Exercise material:
★ ★ ★ ★ ★
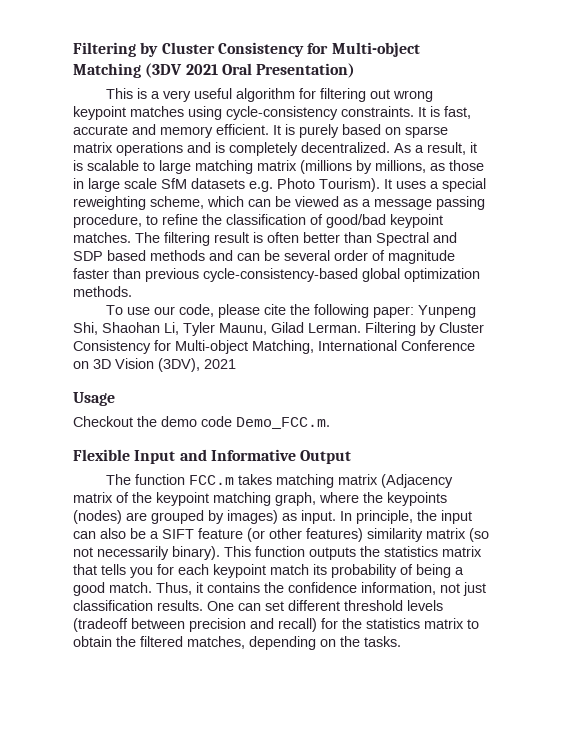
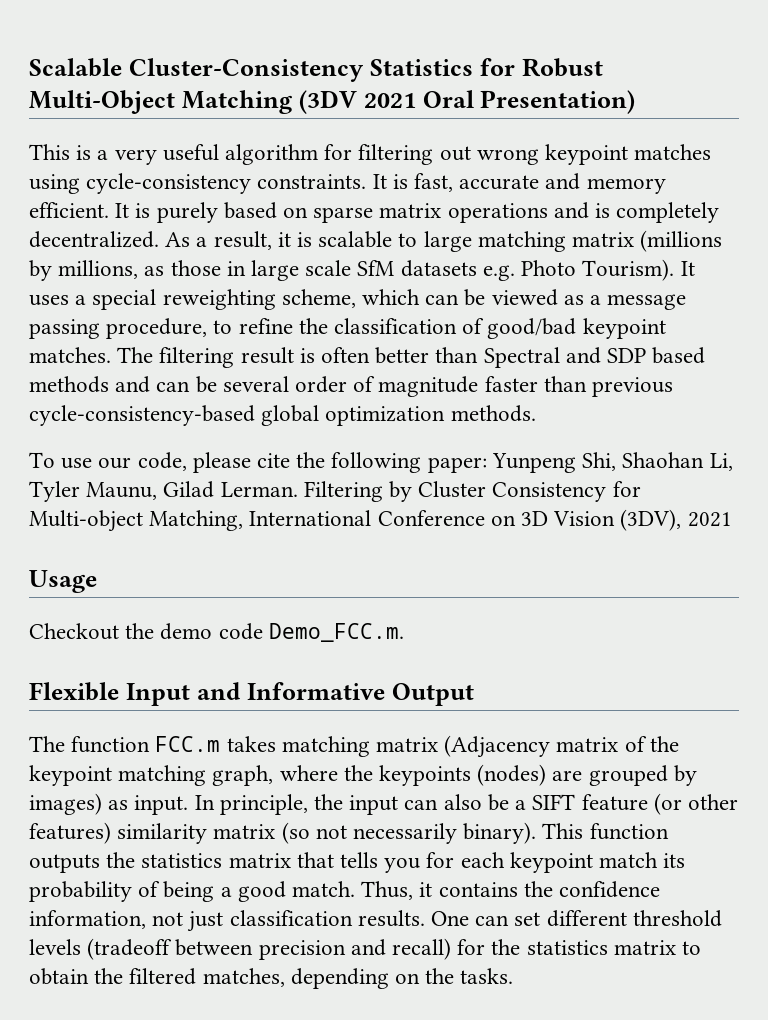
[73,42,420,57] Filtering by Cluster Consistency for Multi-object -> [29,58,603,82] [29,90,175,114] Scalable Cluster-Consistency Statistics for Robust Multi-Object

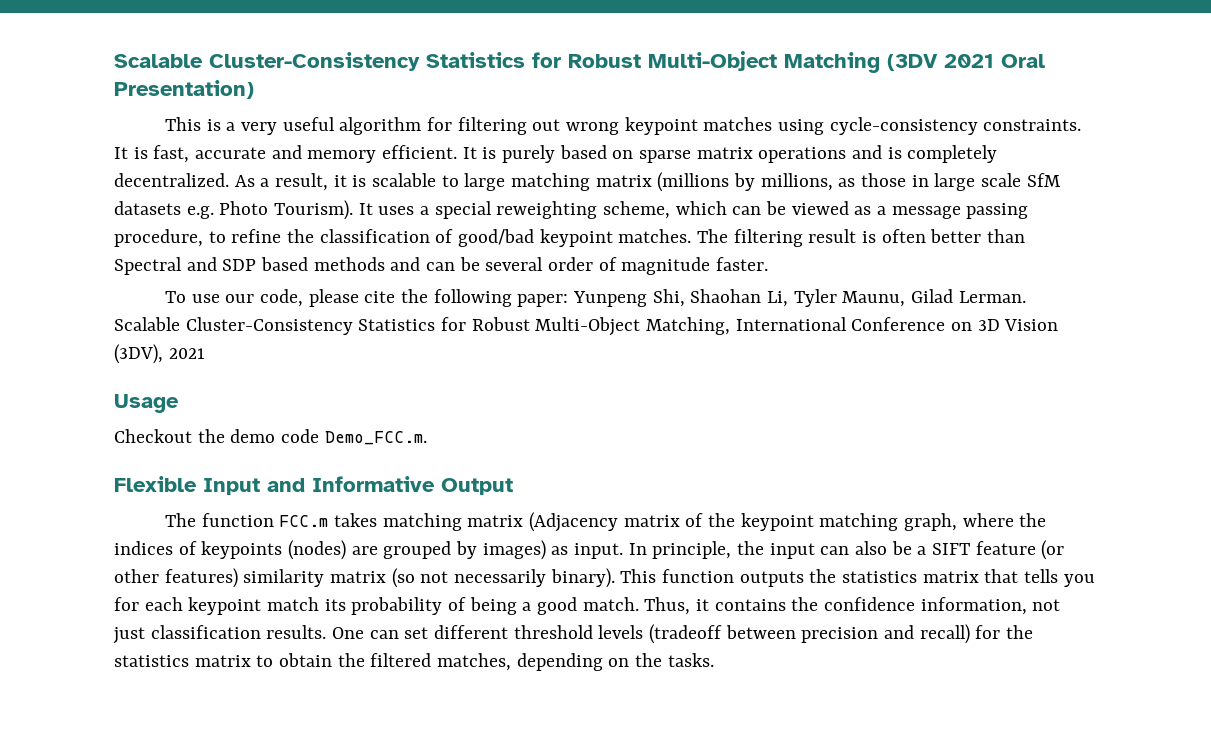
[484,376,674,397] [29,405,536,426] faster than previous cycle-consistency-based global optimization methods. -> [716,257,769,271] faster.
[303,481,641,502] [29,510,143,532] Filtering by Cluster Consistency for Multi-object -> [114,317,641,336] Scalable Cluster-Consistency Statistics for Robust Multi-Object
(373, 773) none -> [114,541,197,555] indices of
★ ★ ★ ★ ★
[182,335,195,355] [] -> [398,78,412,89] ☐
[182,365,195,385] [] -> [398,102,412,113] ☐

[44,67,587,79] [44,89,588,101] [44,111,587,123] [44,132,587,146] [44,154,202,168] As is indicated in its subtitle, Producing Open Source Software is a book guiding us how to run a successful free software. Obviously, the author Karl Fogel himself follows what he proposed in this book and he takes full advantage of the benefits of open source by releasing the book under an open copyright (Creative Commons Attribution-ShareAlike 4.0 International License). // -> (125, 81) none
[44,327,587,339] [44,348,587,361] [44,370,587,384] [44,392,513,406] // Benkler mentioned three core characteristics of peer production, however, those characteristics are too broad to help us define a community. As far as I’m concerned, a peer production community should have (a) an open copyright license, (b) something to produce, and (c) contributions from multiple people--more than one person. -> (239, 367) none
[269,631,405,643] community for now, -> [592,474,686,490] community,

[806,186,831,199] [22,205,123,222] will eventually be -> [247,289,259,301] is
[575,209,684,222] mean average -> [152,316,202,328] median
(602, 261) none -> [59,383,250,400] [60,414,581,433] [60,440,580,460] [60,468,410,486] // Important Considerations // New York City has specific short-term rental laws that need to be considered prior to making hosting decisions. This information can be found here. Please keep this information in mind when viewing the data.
★ ★ ★ ★ ★
Assignment:
To answer, copy each line from the material above that has the word "object".

Response area:
[73,42,420,57] Filtering by Cluster Consistency for Multi-object -> [29,58,603,82] [29,90,175,114] Scalable Cluster-Consistency Statistics for Robust Multi-Object
[303,481,641,502] [29,510,143,532] Filtering by Cluster Consistency for Multi-object -> [114,317,641,336] Scalable Cluster-Consistency Statistics for Robust Multi-Object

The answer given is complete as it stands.